Half Dome vs Basil
Where Half Dome belongs to PPG's range, Basil is a Sherwin-Williams color. Half Dome reads as grey, while Basil reads as green-grey — two distinct hue families, not close cousins. Half Dome (LRV 50) reflects noticeably more light than Basil (LRV 15), a difference of 35 points that becomes especially apparent in rooms with limited natural light. With a ΔE of 31.9, the contrast is hard to miss. These aren't variations on a theme — they're two different answers to the same question. Below you'll find 8 real-room photo comparisons where both colors appear side by side, plus 5 simulated room previews.
Half Dome vs Basil in Real Spaces
8 real rooms side by side. Seeing Half Dome and Basil in actual rooms makes the difference concrete; browse the spaces below to get a feel for how each color lives on a wall.
Living Room
In a living room, color works across both daylight and evening light — the same wall can read very differently at noon and at 8pm. The LRV gap is large enough that Half Dome will make the room feel meaningfully brighter than Basil would.
Bedroom
The context that matters most in a bedroom is how a color reads under a bedside lamp at night, not under noon daylight. Half Dome reflects noticeably more light off the walls, making the space read more open than Basil.
Kitchen
In a kitchen, colors are seen under bright task lighting that amplifies undertones — what reads neutral elsewhere can show its hand here. Half Dome reflects noticeably more light off the walls, making the space read more open than Basil.
Bathroom
Bathrooms are one of the few spaces where you're genuinely enclosed by the paint color, which makes the choice between these two more consequential. Half Dome reflects noticeably more light off the walls, making the space read more open than Basil.
Home Office
The test for a home office color isn't how it looks in a quick glance — it's whether it still feels right after a full day of work.
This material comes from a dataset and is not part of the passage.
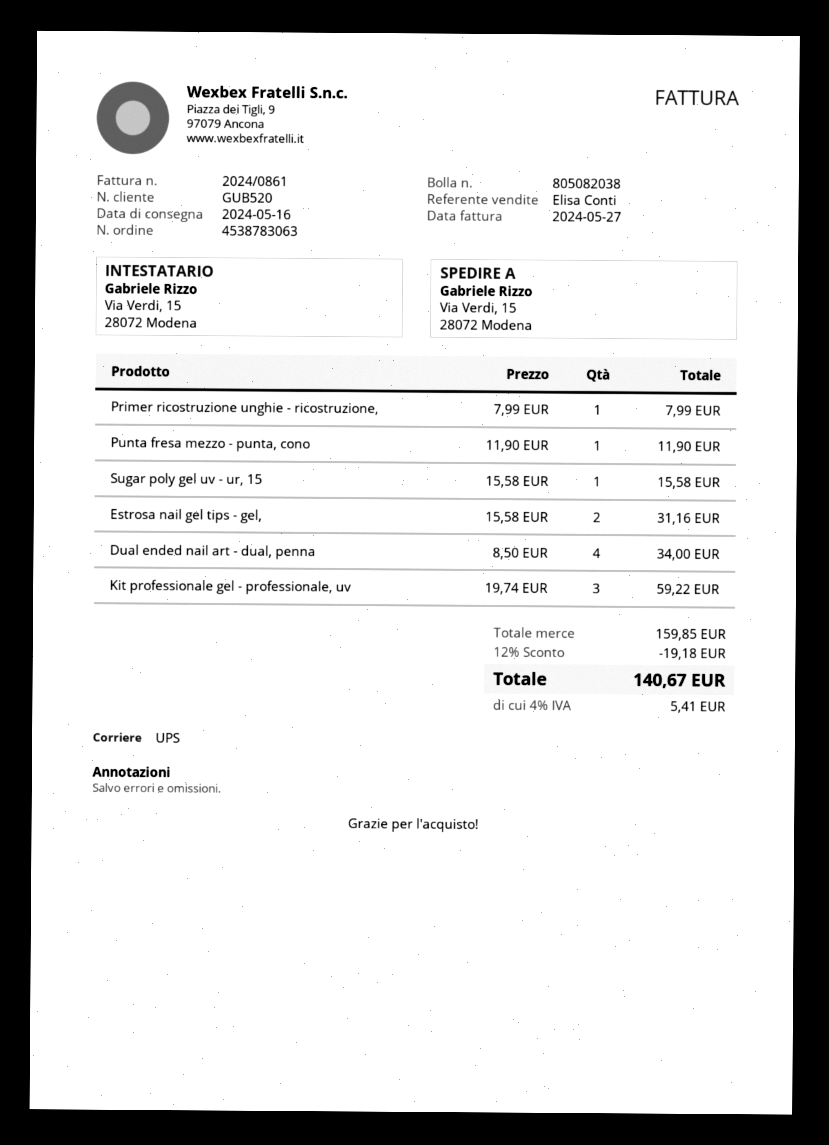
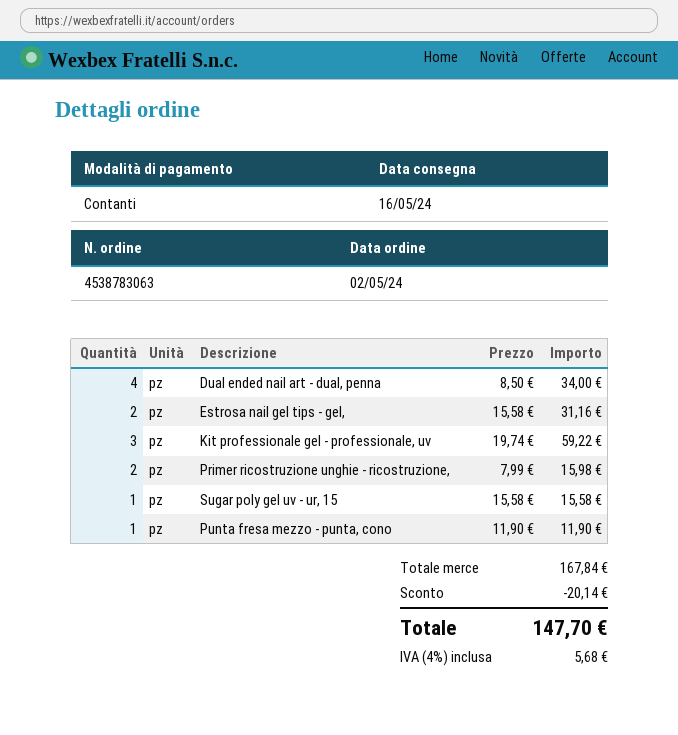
Primer ricostruzione unghie - ricostruzione,: 1 x 7.99 = 7.99 -> 2 x 7.99 = 15.98
subtotal: 159.85 -> 167.84
discount: 19.18 -> 20.14
tax: 4% = 5.41 -> 4% = 5.68
total: 140.67 -> 147.70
Half Dome reflects noticeably more light off the walls, making the space read more open than Basil.
Mudroom
Mudrooms are seen in passing, often under whatever light comes through the door — a context that favors colors with some depth. Half Dome returns significantly more light to the room — in a smaller or darker space, that difference in perceived brightness is hard to miss.
House
Seen across an entire facade, subtle tonal differences become pronounced. What reads as nearly the same on a chip often reads as clearly different at scale. Half Dome reflects noticeably more light off the walls, making the space read more open than Basil.
Color Details
Half Dome vs Basil Simulated Comparison
5 simulated room previews — drag the slider on each to see Half Dome on one side and Basil on the other.
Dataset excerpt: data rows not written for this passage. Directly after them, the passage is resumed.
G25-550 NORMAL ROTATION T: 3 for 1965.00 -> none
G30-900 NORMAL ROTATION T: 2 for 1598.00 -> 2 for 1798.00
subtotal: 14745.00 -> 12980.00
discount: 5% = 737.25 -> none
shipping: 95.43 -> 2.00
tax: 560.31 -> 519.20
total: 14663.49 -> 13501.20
Digital color is approximate. These simulations are generated from the manufacturer's hex values and overlaid on grayscale room photos — your screen's calibration, brightness, and viewing angle all affect how they render. Before committing to either color, test physical samples in your own space under the light you actually live with.
More Half Dome comparisons
See how Half Dome stacks up against other well-photographed colors across different brands and tones.